Before-and-after page screenshots:
↓↓↓

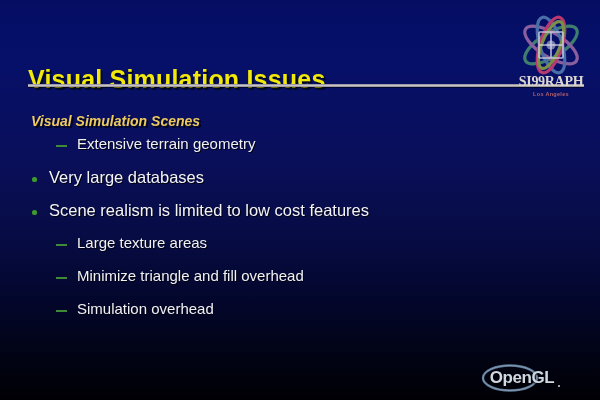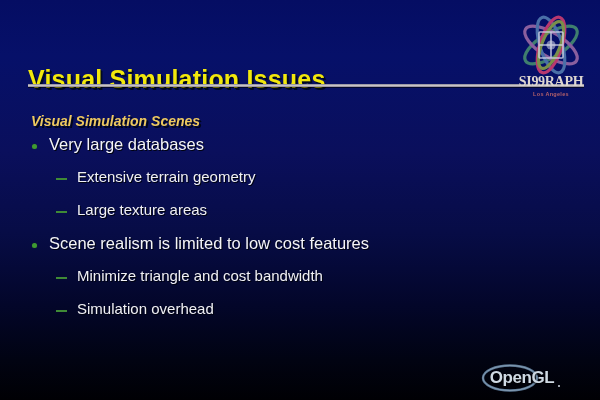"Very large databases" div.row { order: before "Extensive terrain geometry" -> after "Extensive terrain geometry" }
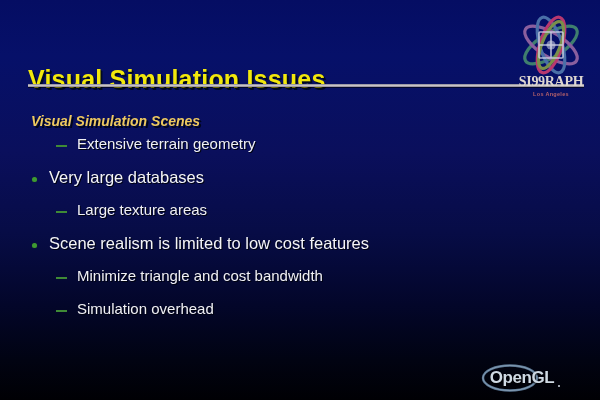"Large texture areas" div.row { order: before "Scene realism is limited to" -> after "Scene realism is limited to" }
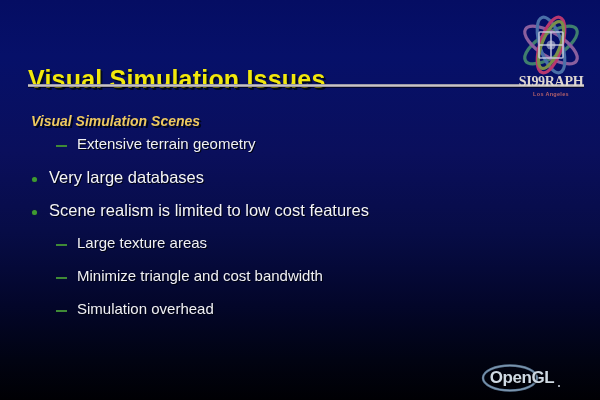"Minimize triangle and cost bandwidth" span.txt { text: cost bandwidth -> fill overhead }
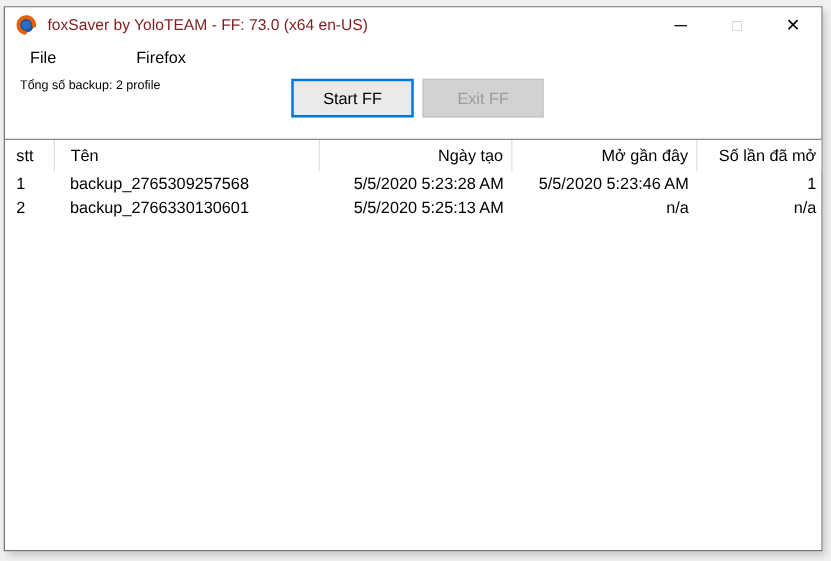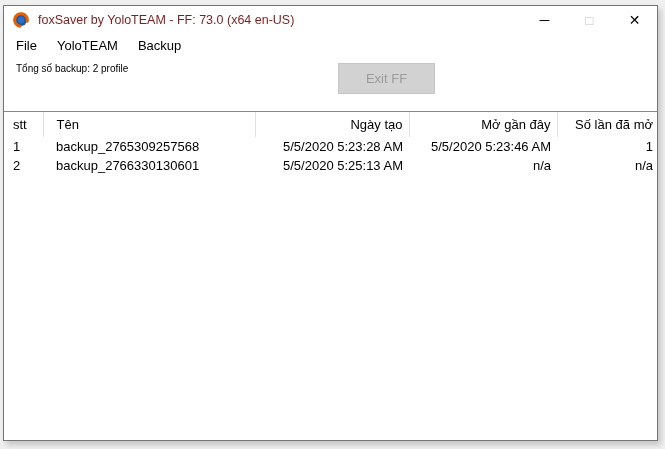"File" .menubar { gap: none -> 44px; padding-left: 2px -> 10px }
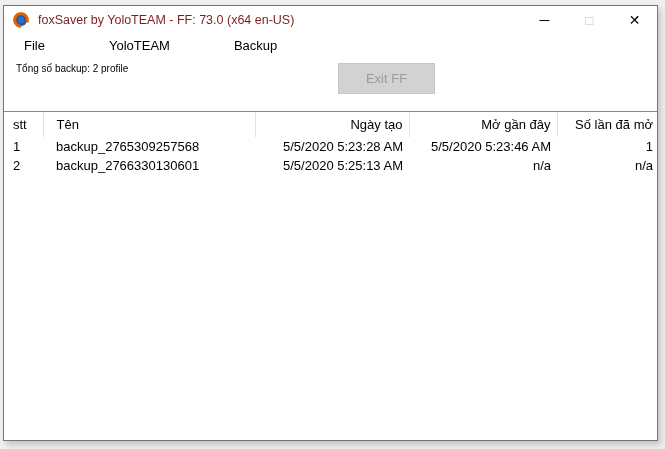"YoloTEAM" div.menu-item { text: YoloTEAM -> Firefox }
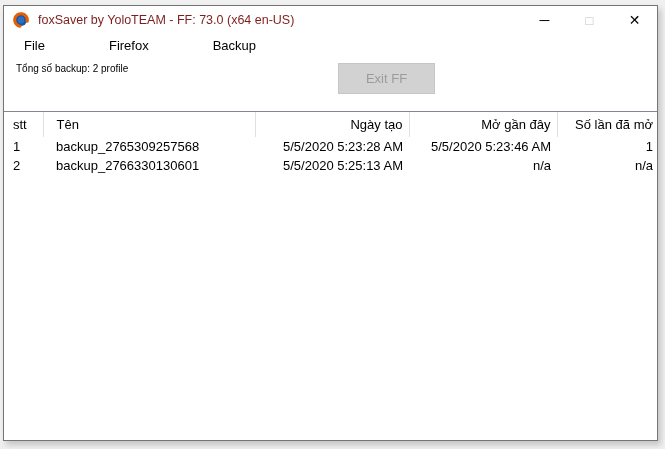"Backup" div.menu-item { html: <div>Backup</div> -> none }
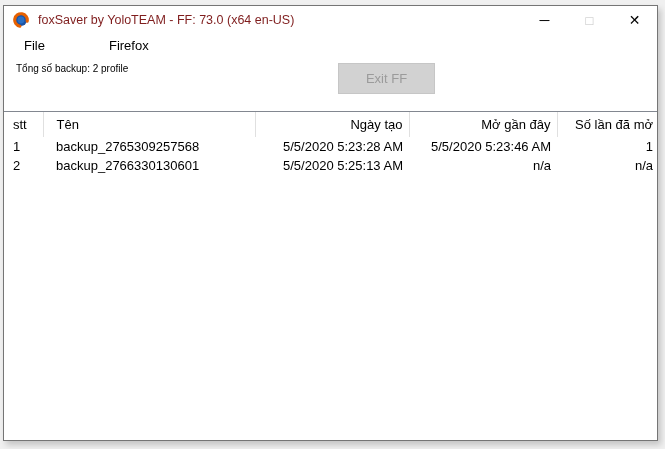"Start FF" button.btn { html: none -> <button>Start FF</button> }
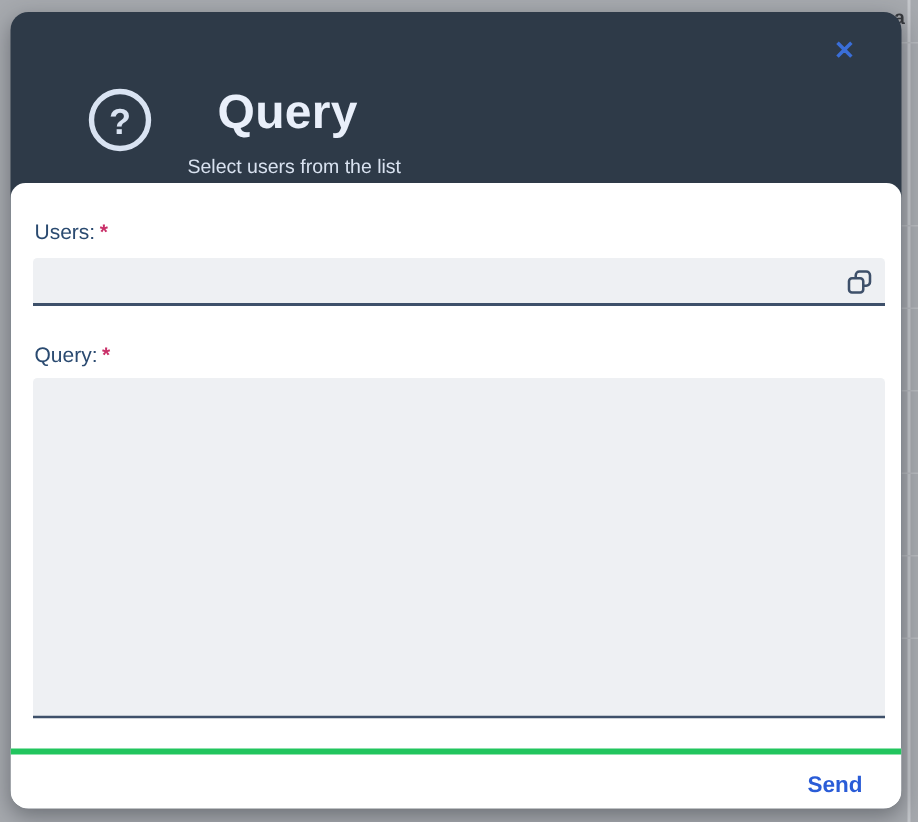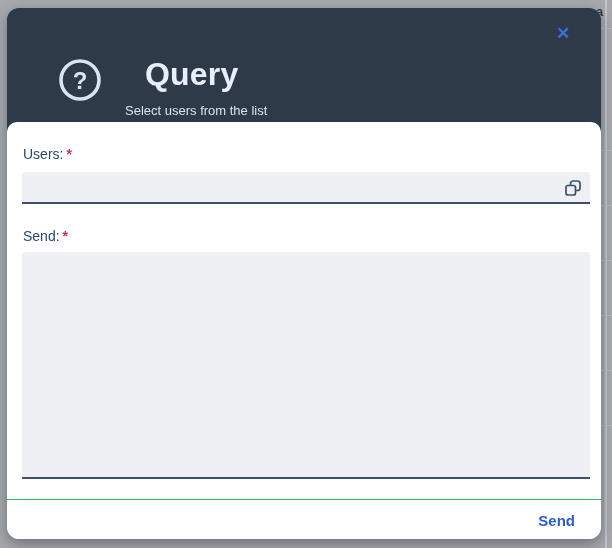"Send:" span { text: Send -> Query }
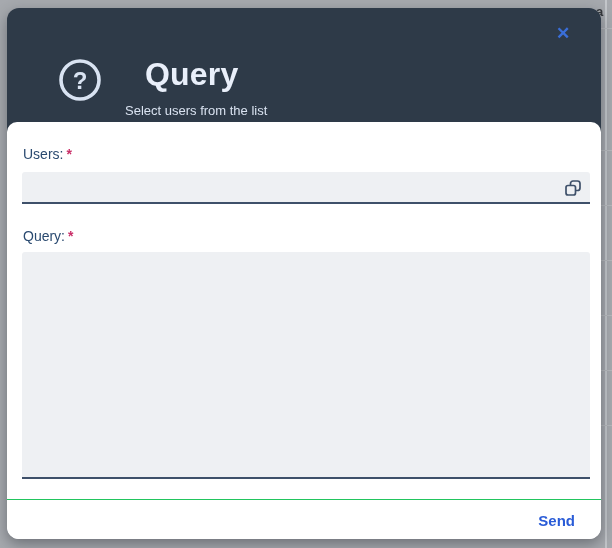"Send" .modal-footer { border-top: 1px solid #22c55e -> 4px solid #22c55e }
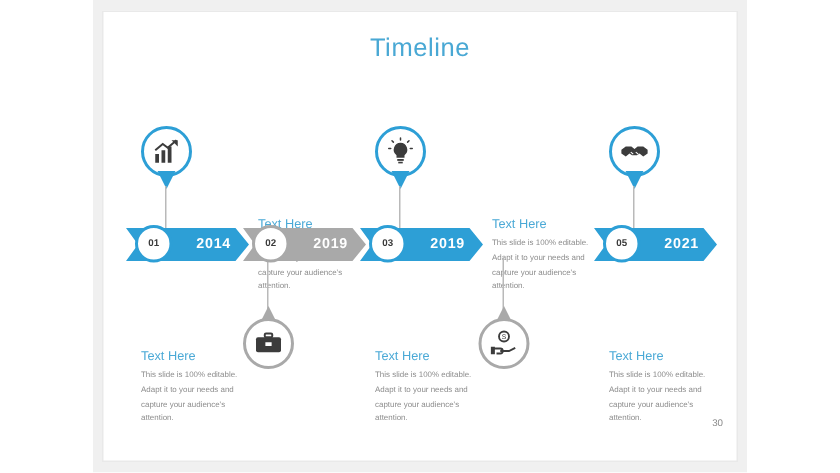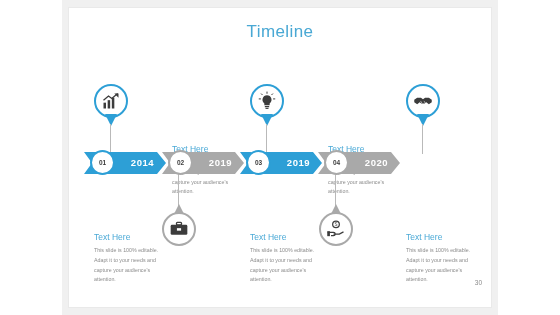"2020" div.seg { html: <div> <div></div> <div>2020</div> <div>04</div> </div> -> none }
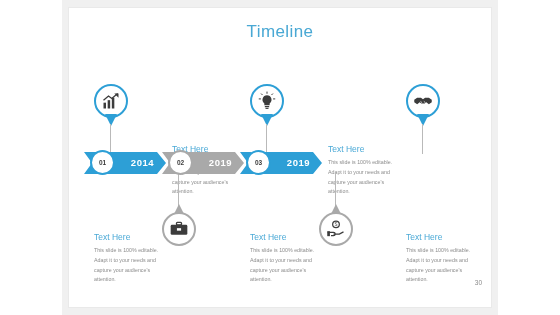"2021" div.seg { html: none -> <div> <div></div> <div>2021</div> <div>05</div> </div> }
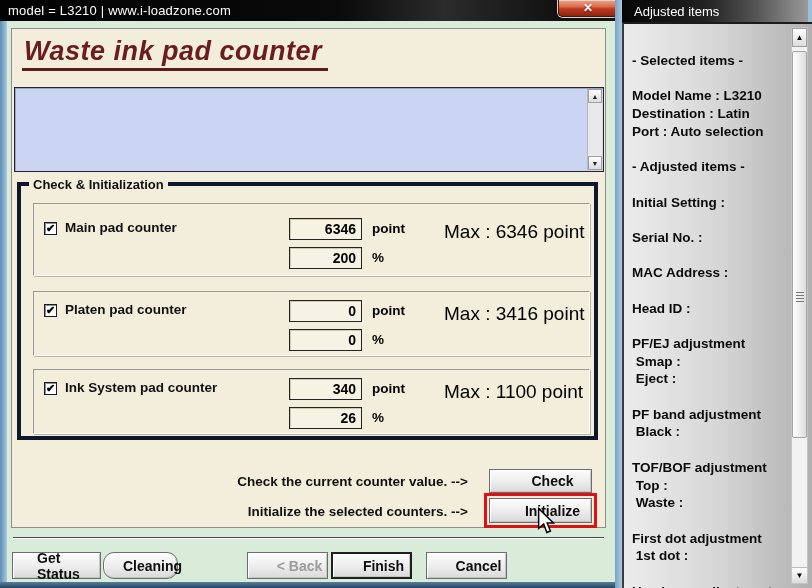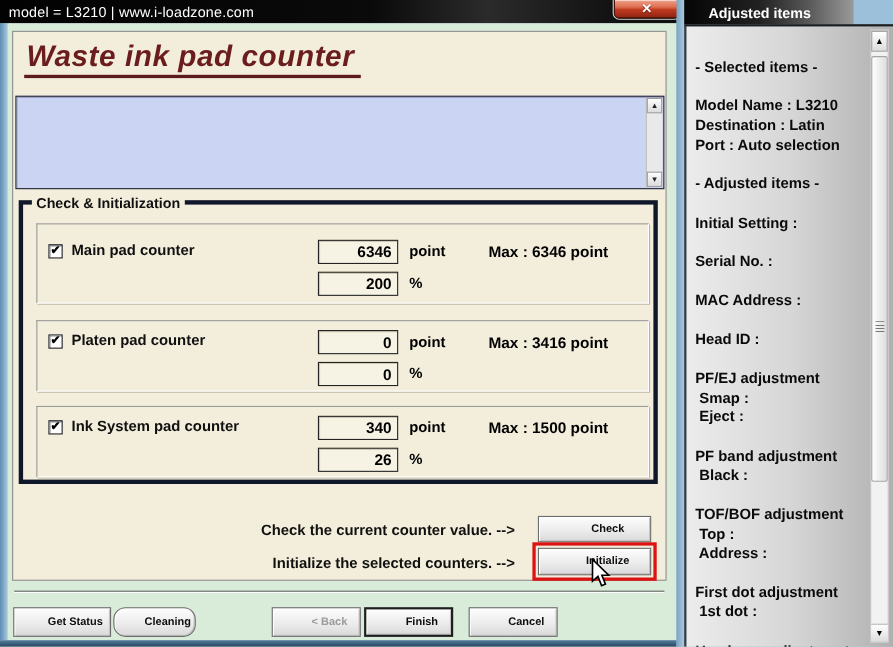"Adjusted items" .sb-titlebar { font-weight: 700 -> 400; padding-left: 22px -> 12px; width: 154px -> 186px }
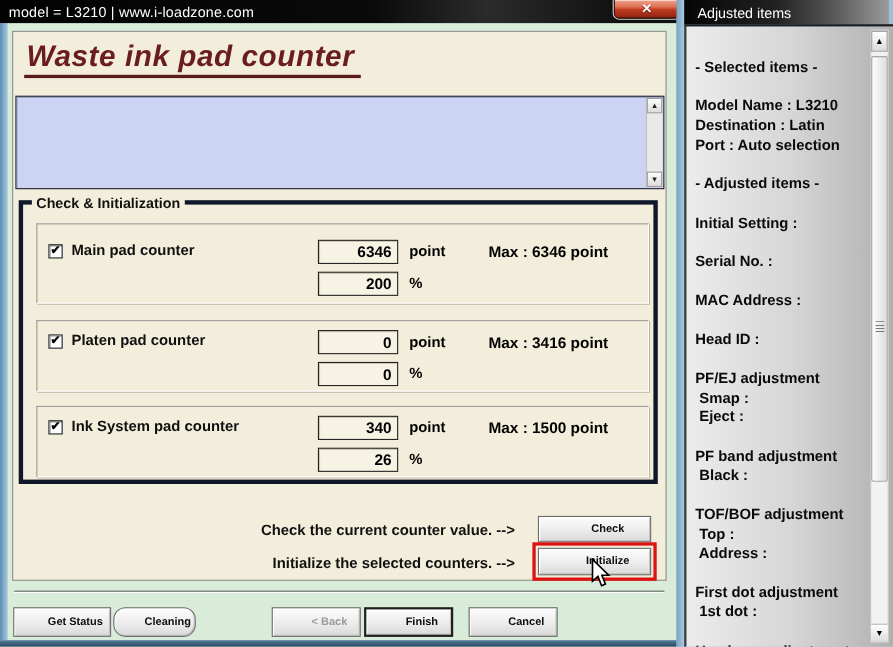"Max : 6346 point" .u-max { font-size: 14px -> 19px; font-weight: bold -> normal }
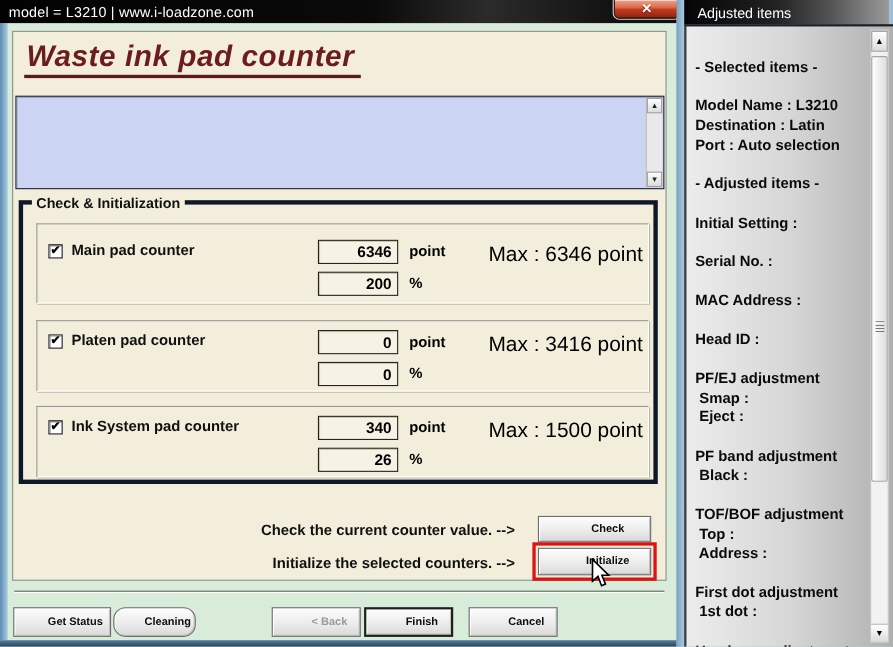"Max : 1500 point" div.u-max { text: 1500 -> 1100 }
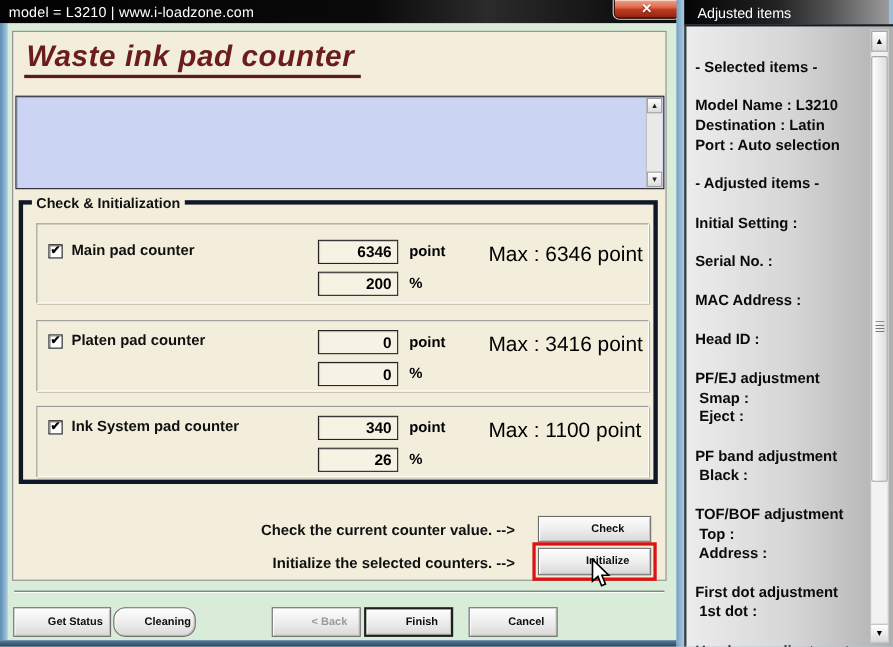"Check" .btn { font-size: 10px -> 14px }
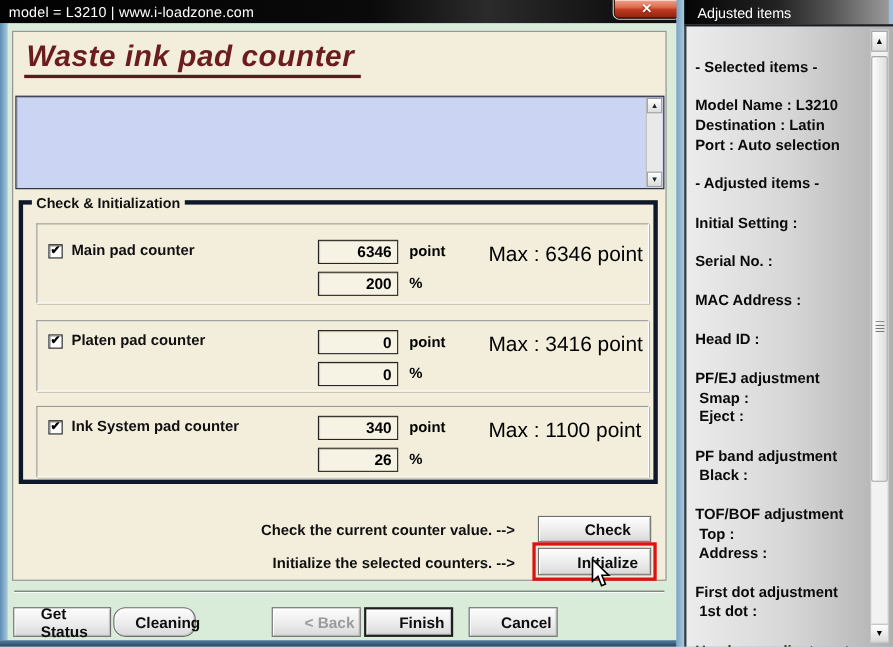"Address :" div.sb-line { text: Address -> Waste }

↑↑↑

Exercise aim: Exactly the lines above from the one that contains "html: <div> <div></div>" down to the one that contains "text: 1500 ->" are to be output, both ends kept and pictures omitted.

Exercise response:
"2020" div.seg { html: <div> <div></div> <div>2020</div> <div>04</div> </div> -> none }
"2021" div.seg { html: none -> <div> <div></div> <div>2021</div> <div>05</div> </div> }
"Adjusted items" .sb-titlebar { font-weight: 700 -> 400; padding-left: 22px -> 12px; width: 154px -> 186px }
"Max : 6346 point" .u-max { font-size: 14px -> 19px; font-weight: bold -> normal }
"Max : 1500 point" div.u-max { text: 1500 -> 1100 }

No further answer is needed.